In addition an individual may have an impairment which is considerably limiting as per the colleagues view. An experienced wage earner having a mark on his face may fail to be promoted to the front office and instead remain in the stores. The employer ends up discriminating the experienced employee since he or she believes that the customers would not wish to be served or look at the person. The manager thus considers his employee as a disabled person when he is actually not. An Employee may have no impairment at all but the employer regards him or her to be impaired. For instance, unverified reports may be broadcasted all over that a wage earner is suffering from HIV. The employer ends up discharging the employee despite the employee having no impairment (Disabilities act 1992, p 28).

According to Verbrugge and Jette (1994, p.5), the model highlights a diminishing social and physical obstacles to inclusion. Emphasis on impairment gives rise to disabled persons feeling different from the standard pattern of behavior. The persons have an insufficient sensation which makes them experience prejudice. Morris (1993, p.172) argued that social perspective has value though within it there is a general inclination to downplay the actual occurrence of the “physical restriction or pain of the body”.

The extent of disability is a consequence of the mutual effect between impairment and features of the affected person’s physical, social and cultural environment in which one dwells (Wendell 1996, p.22). Studies have shown that researchers who argue for the social model of disability perceive environmental factors as the backbone behind disability having a great jeopardy of downplaying the communal effect on impairment and its impact on ones effectiveness and good health or fortune (Waddington and Diller 2002; Shakespeare 2006 p.16).

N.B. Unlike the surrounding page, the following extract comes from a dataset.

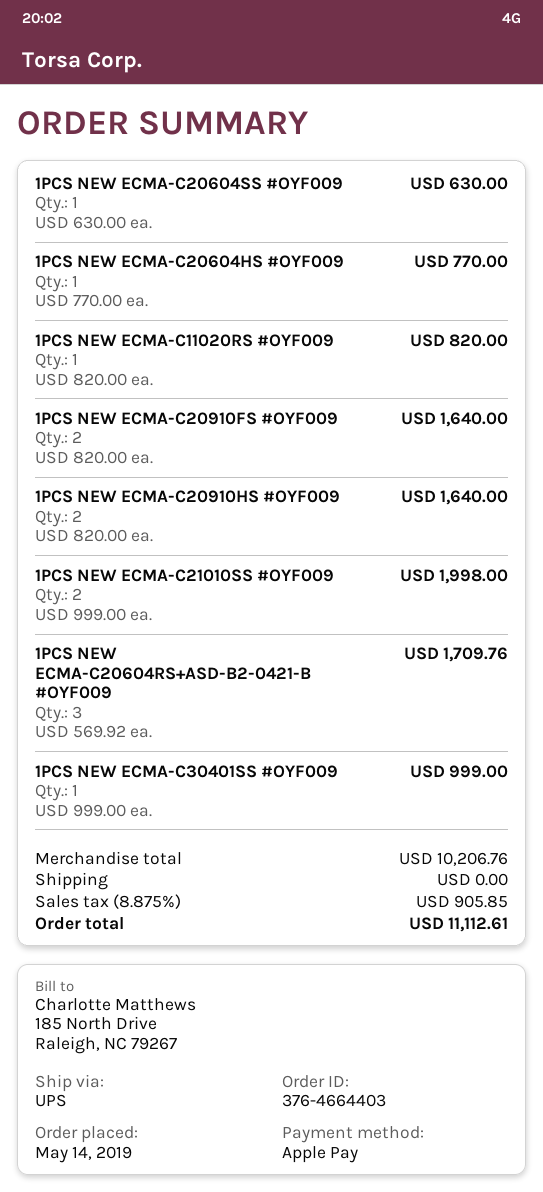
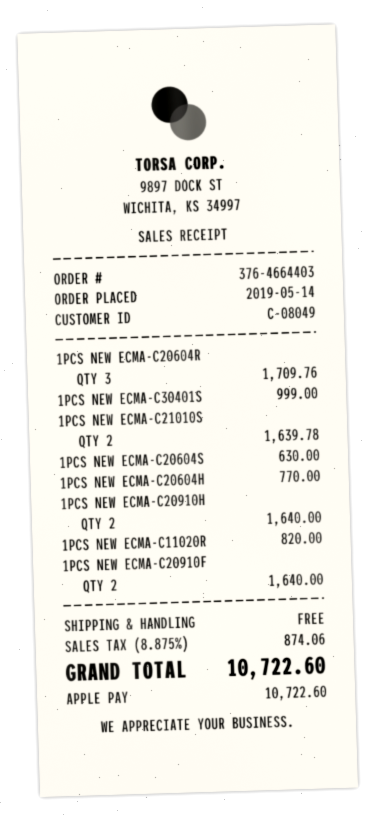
1PCS NEW ECMA-C21010SS #OYF009: 2 for 1998.00 -> 2 for 1639.78
tax: 8.875% = 905.85 -> 8.875% = 874.06
total: 11112.61 -> 10722.60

In relation to the studies and researches carried out, the convection on the rights of persons with disabilities (1996) made a sweeping statement that had two major unintended consequences of downplaying the impact of impairment on daily life. These were “discrimination and the lack of accessible and usable environments” (Waddington and Diller 2002). For instance, the disabled persons are discriminated from employment opportunities which in turn suppress them from social services which can provide one with a means of enjoying a liberated everyday life. Many disabled people thus do not want to consider themselves as disabled because of the stigma associated and disability. The able people see disabled persons as disabled in all aspects of life and fail to notice ways that they are able. This has a great impact in that these disabled people fail to benefit from government set benefits for disabled due to fear of stereotype by the society. Discussions have been raised entailing income transfer systems and employment-promotion of the disabled (Waddington and Diller 2002). This would revitalize the social-liberal recognition. In addition, from the discussions, the disabled would not only have their rights but also have duties relative to the community in which they leave in. A powerful legal safeguard against discrimination and inaccessibility has the ability to reinforce further the range covered for involvement and agency on the disabled. A disabled woman who is pregnant would wish for care pointing towards a reduction between their capabilities and the forceful request set to them by environment. These demands vary from emergency treatments, drugs, manner of living and behavior change (Waddington and Diller 2002). With adoption of personal assistance, the environmental demands can greatly be reduced. Consideration of the hindering factors can reduce nervousness and may improve the consequences for the woman who wishes to become a parent.

Conclusion

The social model of disability began as a framework to understand the issues surrounding disability from the perspective of a person with impairment contrary to the old and common medical model which used the doctors’ perspective to understand and deal with disability. From the social model view, society causes disability for people with impairment and not the impairment. By not providing a way for people with a certain kind of impairment to access equal opportunities as normal people, segregating them and treating them with stigma and stereotype, the society disables them. It was therefore the aim of the disabled people who developed the social model of disability to educate and tell the world that all they need is to be enabled through restructuring the society systems for them to fit in and their needs to be provided for from their point of view and not from a normal persons point of view. With this model, a lot of awareness has been created and in the developed countries, systems like buildings and education have been restructured to have persons with impairments access these services. This model faces the challenges of an increase in the number of disabled people especially in societies where majority of the population is aged.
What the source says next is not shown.